> [Action item]
Taking the data below line by line, count those that include the word "suffix" and report the number alone.

> [Provided entries]
--- START ---

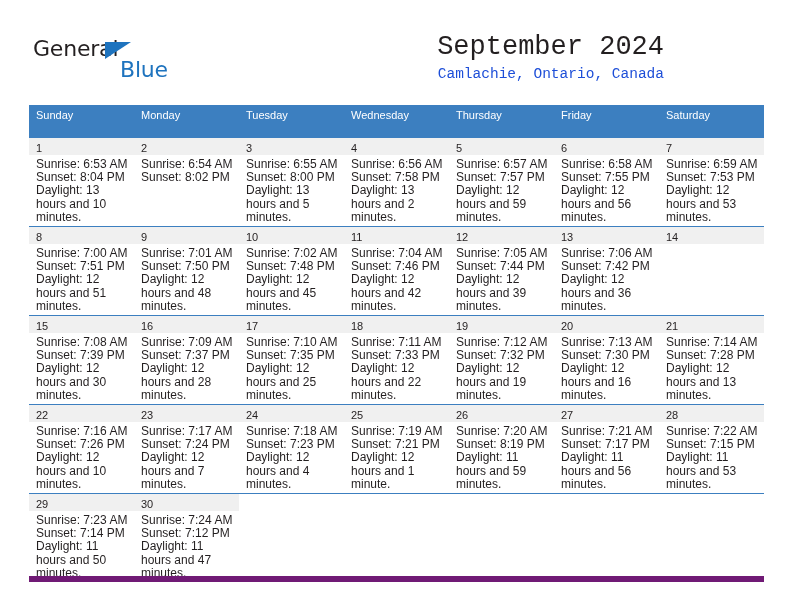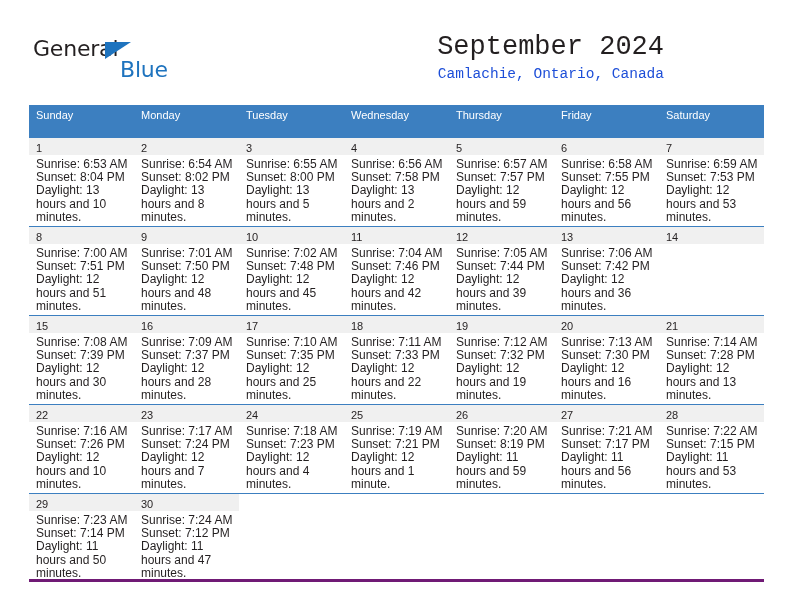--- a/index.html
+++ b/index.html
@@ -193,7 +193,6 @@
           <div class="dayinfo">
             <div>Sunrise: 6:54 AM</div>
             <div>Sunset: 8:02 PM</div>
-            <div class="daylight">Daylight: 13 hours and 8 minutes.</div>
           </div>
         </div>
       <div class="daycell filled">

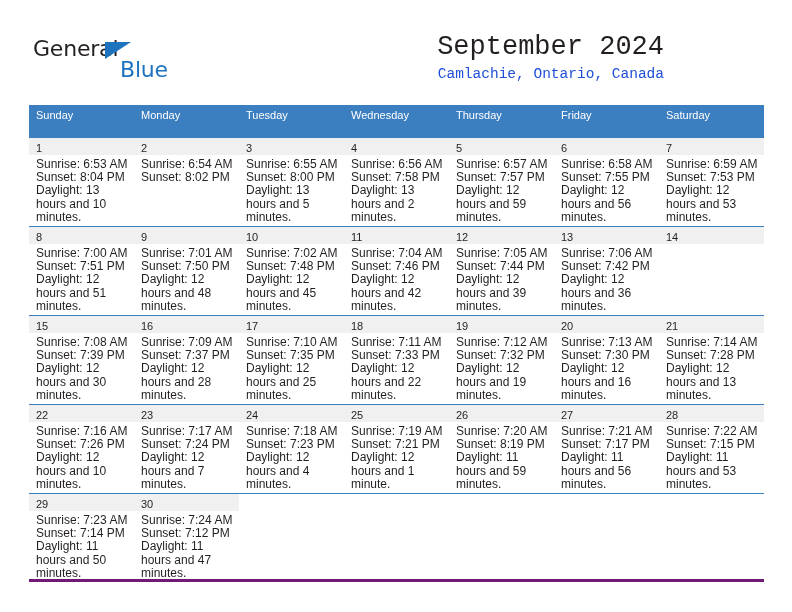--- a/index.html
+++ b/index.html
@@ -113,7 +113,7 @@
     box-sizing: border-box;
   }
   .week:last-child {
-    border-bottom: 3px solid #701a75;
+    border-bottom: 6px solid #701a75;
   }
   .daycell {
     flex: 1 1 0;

--- END ---
--- START ---

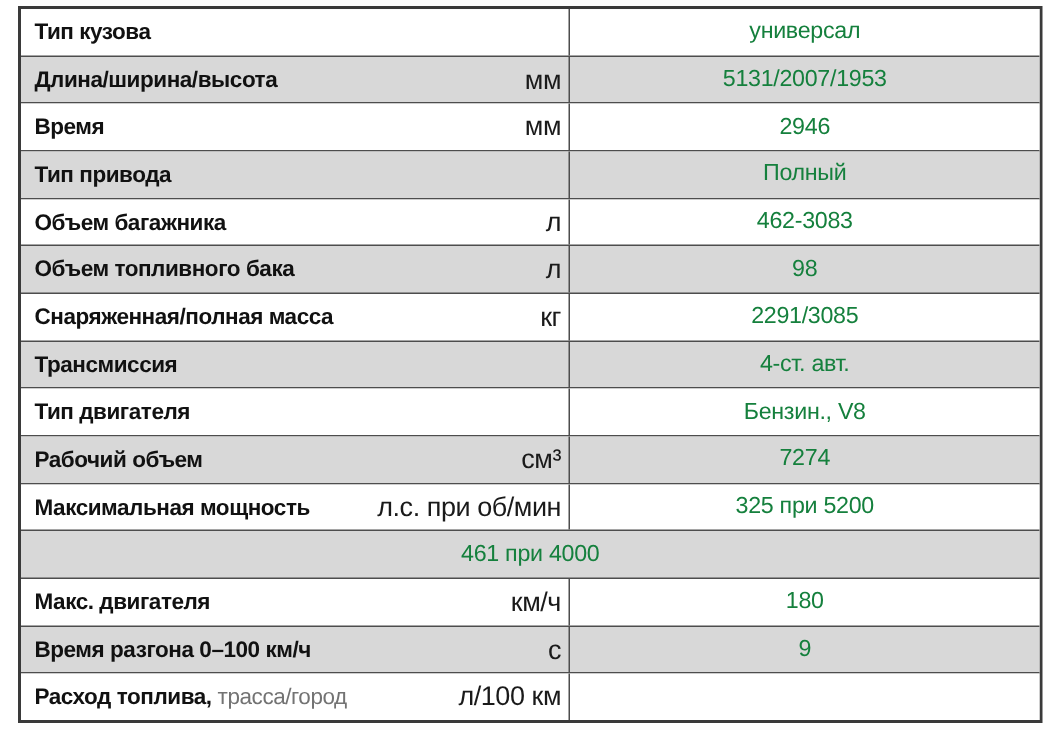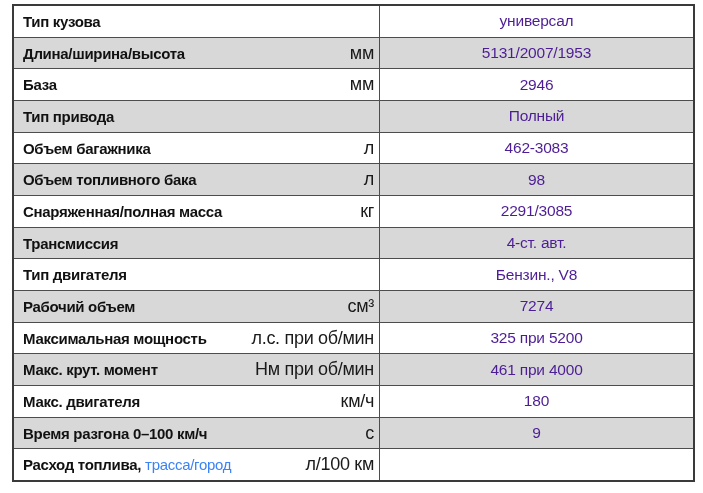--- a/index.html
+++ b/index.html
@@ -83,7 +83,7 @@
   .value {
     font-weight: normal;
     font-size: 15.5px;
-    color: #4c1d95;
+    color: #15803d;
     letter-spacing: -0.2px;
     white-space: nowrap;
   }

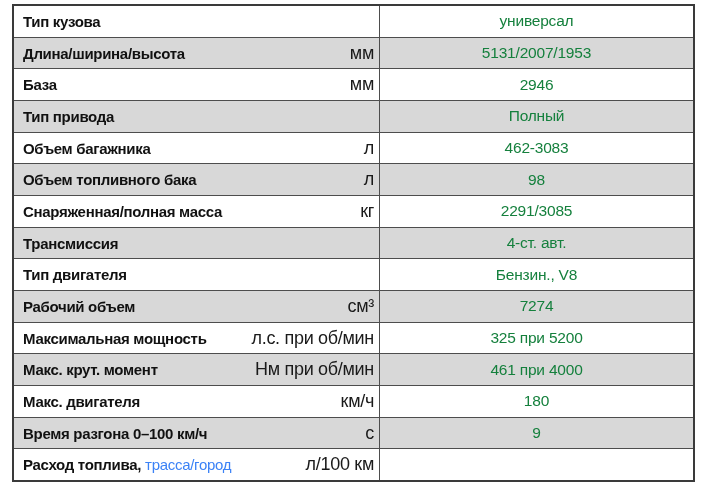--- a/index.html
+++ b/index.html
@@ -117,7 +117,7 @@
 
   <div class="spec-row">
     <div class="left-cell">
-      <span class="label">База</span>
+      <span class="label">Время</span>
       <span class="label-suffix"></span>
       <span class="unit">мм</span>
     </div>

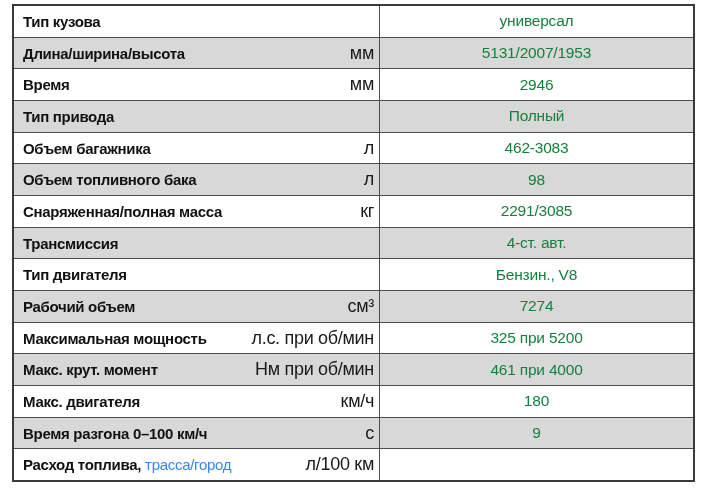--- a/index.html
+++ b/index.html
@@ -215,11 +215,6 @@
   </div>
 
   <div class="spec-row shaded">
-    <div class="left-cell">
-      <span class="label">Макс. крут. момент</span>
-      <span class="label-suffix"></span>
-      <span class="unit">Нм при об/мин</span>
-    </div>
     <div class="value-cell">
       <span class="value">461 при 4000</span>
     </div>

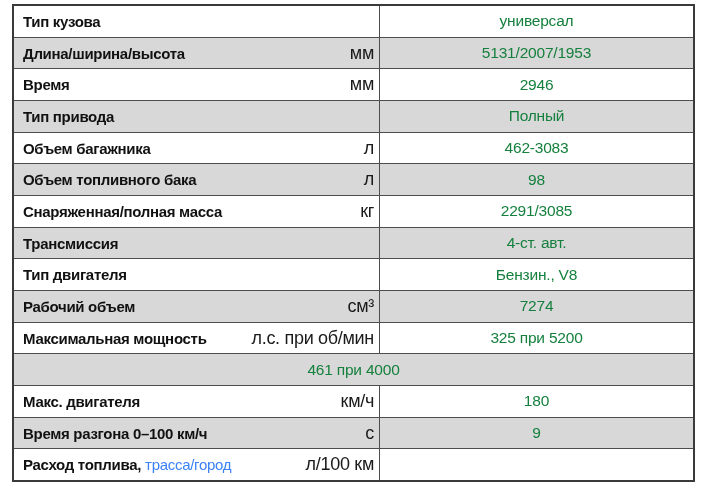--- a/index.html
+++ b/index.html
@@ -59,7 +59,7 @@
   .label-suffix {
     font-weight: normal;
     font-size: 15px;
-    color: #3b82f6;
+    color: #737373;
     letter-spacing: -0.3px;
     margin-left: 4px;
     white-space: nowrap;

--- END ---

> [Expected answer]
3